En un caso familiar por una disputa de custodia, el pasado 29 de agosto comenzó una pesadilla para sus protagonistas: Gabita, una niña de apenas 3 años, fue retirada de los brazos de su madre, Gabriela Salazar, y entregada a su padre, Alejandro A., por una orden judicial, que, para muchos, estaba llena de irregularidades. La noticia recorrió rápidamente la zona sur de Tamaulipas, generando preguntas incómodas: ¿cómo protegemos a los niños cuando los conflictos de los adultos los ponen en riesgo?
Gabriela, la madre de la niña, denunció que nunca fue notificada adecuadamente y que el DIF no estuvo presente durante la entrega de su hija, incumpliendo protocolos esenciales para la protección de la infancia.
Lo que debería haber sido un procedimiento seguro, se convirtió en un acto que dejó vulnerable a una niña pequeña.
La situación se agravó por los antecedentes de violencia. Gabriela había denunciado al padre de la pequeña, Alejandro A. por más de una década de agresiones físicas, verbales y psicológicas. Los peritajes respaldaron sus testimonios: la violencia estaba ahí, en la sombra de un hogar que debía ser seguro. Esta realidad hizo que la indignación social se hiciera sentir: no era solo una disputa legal, era la vida de una niña en juego.
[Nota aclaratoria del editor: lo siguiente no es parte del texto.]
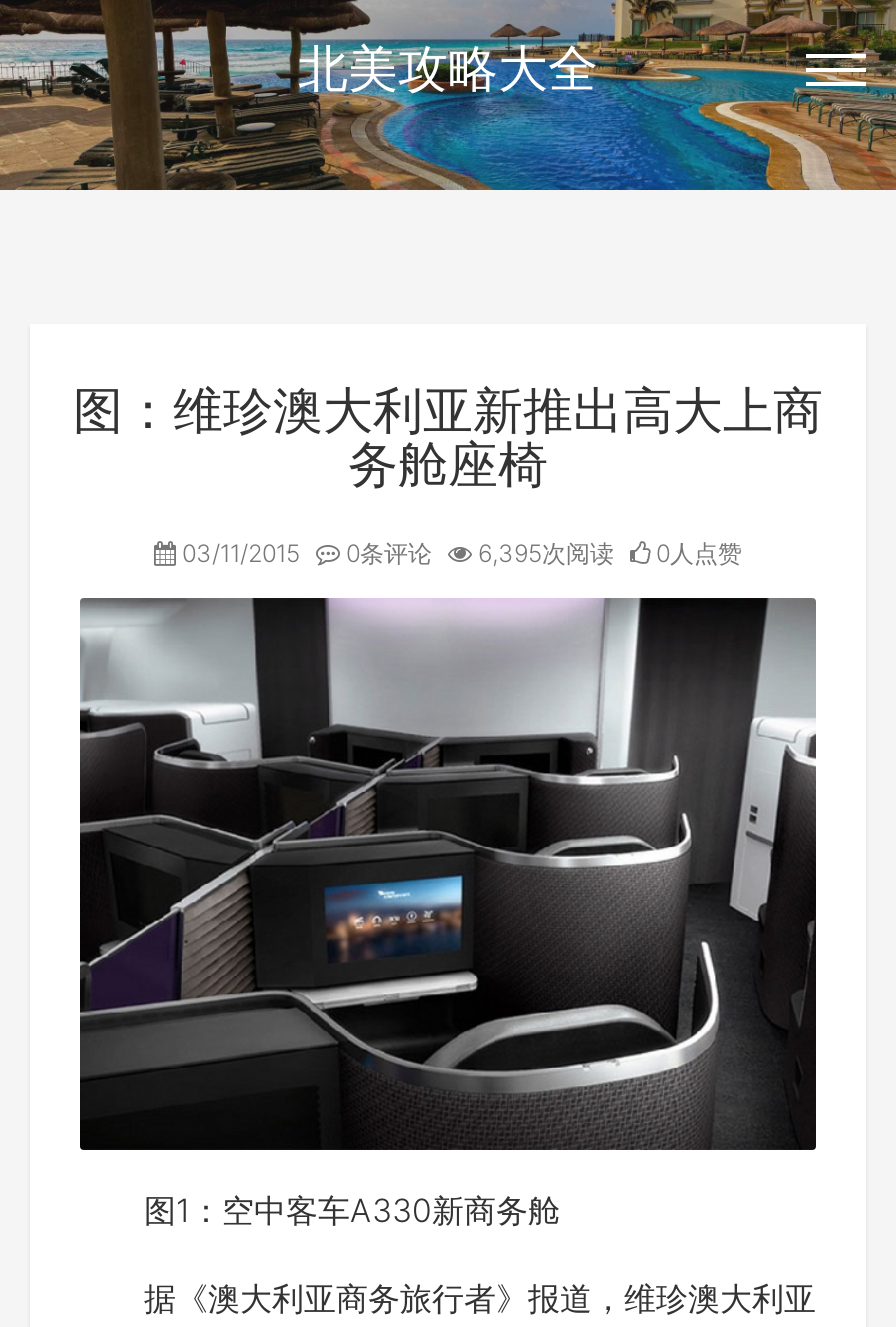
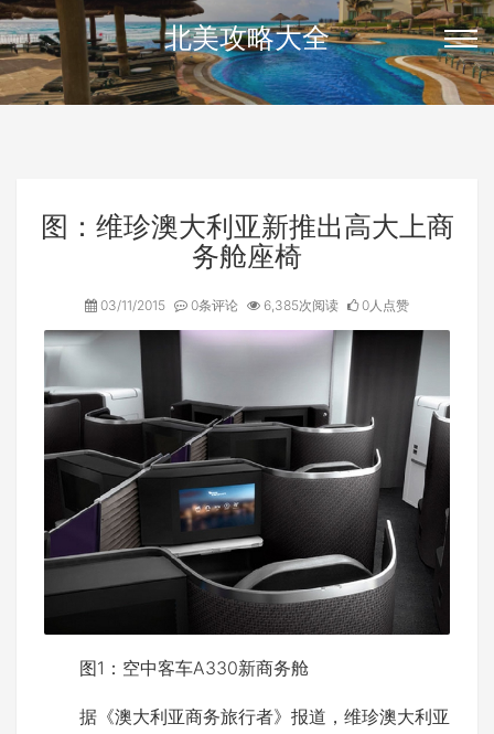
[472,538,620,568] 6,395次阅读 -> [260,297,342,313] 6,385次阅读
Para la ejecución de la orden judicial, Gabita fue sustraída por su padre, en medio de la presencia de elementos de la Guardia Estatal y un actuario judicial.
La Alerta Amber se activó durante el mes de septiembre, un grito de emergencia que buscaba rescatar a la niña y recordarnos que la protección de la infancia no puede ser opcional.
La restitución de la custodia no fue sencilla. Una jueza federal ordenó que Gabita regresara con su madre, pero Alejandro A. no entregó a la niña, y los cateos en propiedades vinculadas a él no dieron resultado. Cada día que pasaba era un día más de incertidumbre, de angustia, de lágrimas silenciosas.
Finalmente, el encuentro llegó. Gabriela recuperó a Gabita, y la fotografía de madre e hija abrazadas recorrió las redes sociales como un pequeño rayo de esperanza. Semanas de miedo y ansiedad terminaron en un “final feliz”, aunque no todos los finales en estas historias son así de luminosos.
Sin embargo en la zona sur, hay muchas otras “Gabitas” y “Gabitos” que viven este vaivén entre hogares y tribunales, entre fines de semana y vacaciones. La estabilidad que deberían tener desde la infancia se ve fragmentada, y muchas veces el dolor de crecer entre conflictos legales deja cicatrices invisibles.
Existen organizaciones independientes, como “No más hijos rehenes”, que buscan visibilizar y apoyar a los menores atrapados en estas disputas, recordándonos que los niños nunca deben ser moneda de cambio en los conflictos de los adultos.
Cada “Gabita” y “Gabito” nos recuerda que no se trata solo de los derechos de los padres a tener hijos, sino de los derechos de los niños a crecer en un hogar seguro, lleno de amor y cuidado.
Como sociedad, debemos preguntarnos si nuestras leyes y nuestras instituciones realmente priorizan a los más vulnerables, si actúan con la urgencia y el cuidado que merecen los pequeños que dependen de nosotros.
Cada historia como la de Gabita debería ser un llamado a reforzar protocolos, garantizar vigilancia efectiva y recordar siempre que el bienestar emocional de los niños debe estar por encima de cualquier disputa adulta.
Que Gabita esté finalmente en casa es un alivio que todos celebramos. Pero mientras existan otros “Gabitos” y “Gabitas” en situaciones similares, no podemos descansar.
Los derechos de la infancia no son negociables. Cada niño y niña merece crecer con amor, cuidado y justicia, y todos tenemos un papel en que esto se cumpla.
Que esta historia nos haga reflexionar: proteger a los niños no es solo una responsabilidad de los padres, de los jueces o de las autoridades. Es un deber colectivo, de toda la sociedad, de no permitir que ningún niño se sienta solo, perdido o como rehén de las decisiones de los adultos.